A major recurring theme in second-quarter conference calls was oil companies’ news of positions amassed or initial test wells drilled in new shale and unconventional fields containing oil and natural gas liquids.
Plays such as the Tuscaloosa Marine Shale, Mississippi Lime, Lower Smackover/Brown Dense and Utica shales–both in Ohio and to the west in Michigan–are lining up to be the emerging fields of 2012 and 2013, analysts said.
“We’ll see a movement in some of these plays and it’s not going to slow down–if anything, it will be a pretty tight market for services, fracturing crews and pipeline access,” Michael Bodino, head of energy research for Global Hunter Securities, said.
Arguably, the Utica Shale was the showpiece of the quarter, particularly because its cachet resembles that of Northwest Louisiana’s giant Haynesville Shale, which took Wall Street by storm when Chesapeake Energy trumpeted it in March 2008.
Chesapeake again took the lead in showcasing the Utica late last month, relating the news that the play economically “looks similar, but is likely superior to the Eagle Ford Shale in South Texas…because of the quality of the rock and location of the asset” near eastern US population centers, CEO Aubrey McClendon said.
Like the Eagle Ford, which stands out as one of the US’ most sizzling shale plays at present, the Utica has oil and “dry” natural gas and “wet gas” (gas liquids) windows, he said.

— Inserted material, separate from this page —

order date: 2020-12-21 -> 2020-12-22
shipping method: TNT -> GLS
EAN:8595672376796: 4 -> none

Jeff Ventura, chief operating officer at Range Resources, which pioneered the Marcellus Shale in Pennsylvania, said his company already has drilled two Utica wells. At least on its acreage, Utica is at the bottom of a pancake stack of three play zones, with the Upper Devonian Shale on top and the Marcellus in the middle. The Upper Devonian shales contain about as much gas in place as the Marcellus zone, Ventura said, adding that the Marcellus gas field has been called one of the US’ largest.

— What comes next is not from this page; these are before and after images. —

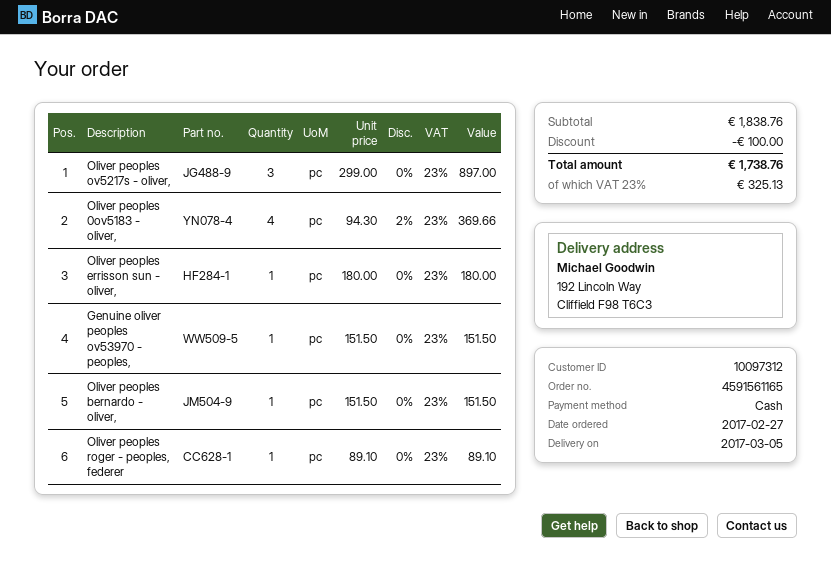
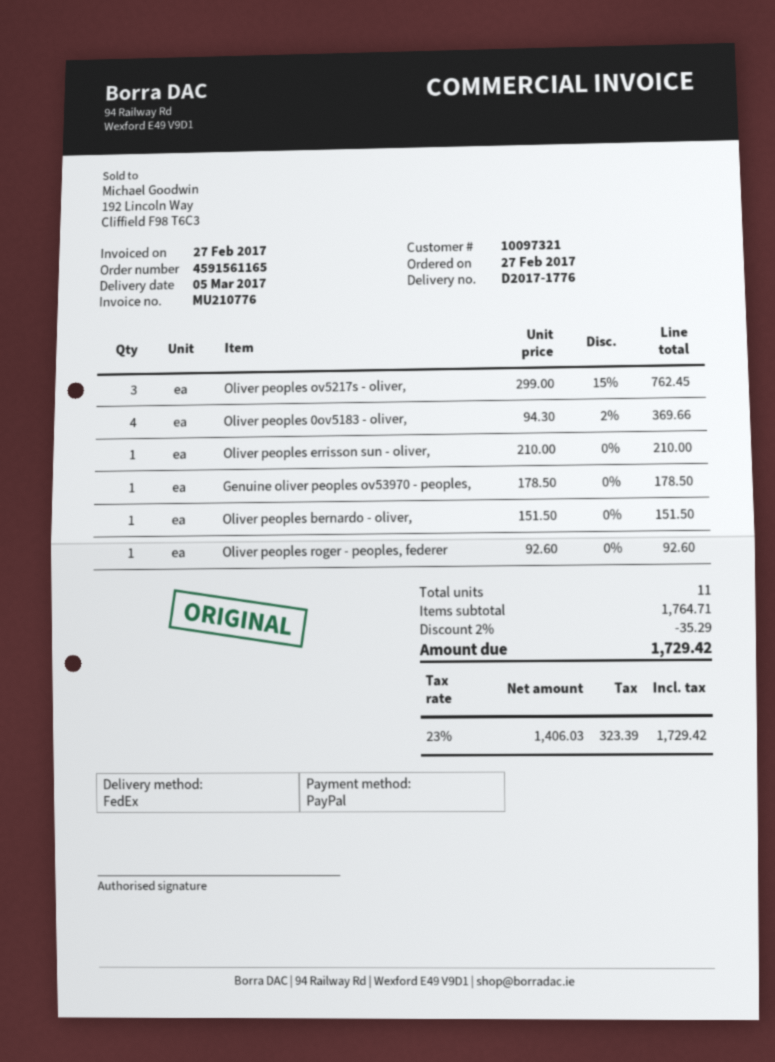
customer number: 10097312 -> 10097321
payment method: cash -> PayPal
Oliver peoples ov5217s - oliver,: 3 x 299.00 = 897.00 -> 3 x 299.00 - 15% = 762.45
Oliver peoples errisson sun - oliver,: 1 x 180.00 = 180.00 -> 1 x 210.00 = 210.00
Genuine oliver peoples ov53970 - peoples,: 1 x 151.50 = 151.50 -> 1 x 178.50 = 178.50
Oliver peoples roger - peoples, federer: 1 x 89.10 = 89.10 -> 1 x 92.60 = 92.60
subtotal: 1838.76 -> 1764.71
discount: 100.00 -> 35.29
tax: 23% = 325.13 -> 23% = 323.39
total: 1738.76 -> 1729.42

Both Range and Chesapeake also have scored success in Northern Oklahoma’s Mississippi Lime play. “In the past year it has become more clear that we have a major play on our hands,” said McClendon, with Chesapeake holding 1.1 million acres there, running six rigs, aiming for 10 rigs by year-end and 30 to 40 by end-2014 or 2015.
Range’s Ventura suggested the play, found at relatively shallow depths of 5,000-6,000 feet, is also highly profitable; it boasts a 100% rate of return at $100/b oil, and he added that even at $90/b it yields a roughly 80% return. Range, which has completed seven horizontal wells, sees its main near-term activity there as nailing the optimal lateral length and well spacing.
Ventura said liquids make up 70% of a well’s recoverable hydrocarbons. McClendon estimated 415,000 barrels of oil equivalent per well, at an average finding cost to date of roughly $11/b, which he called “very, very attractive results.”
Meanwhile, in its late July conference call, Southwestern Energy CEO Steven Mueller said his company has acquired 460,000 net acres in an unconventional horizontal play targeting the Lower Smackover Brown Dense formation.
“This happens to be almost the exact same number of acres we had when we announced the Fayetteville Shale play back in August 2004,” Mueller said. That news kicked off an industry rush to that gas play, Mueller said.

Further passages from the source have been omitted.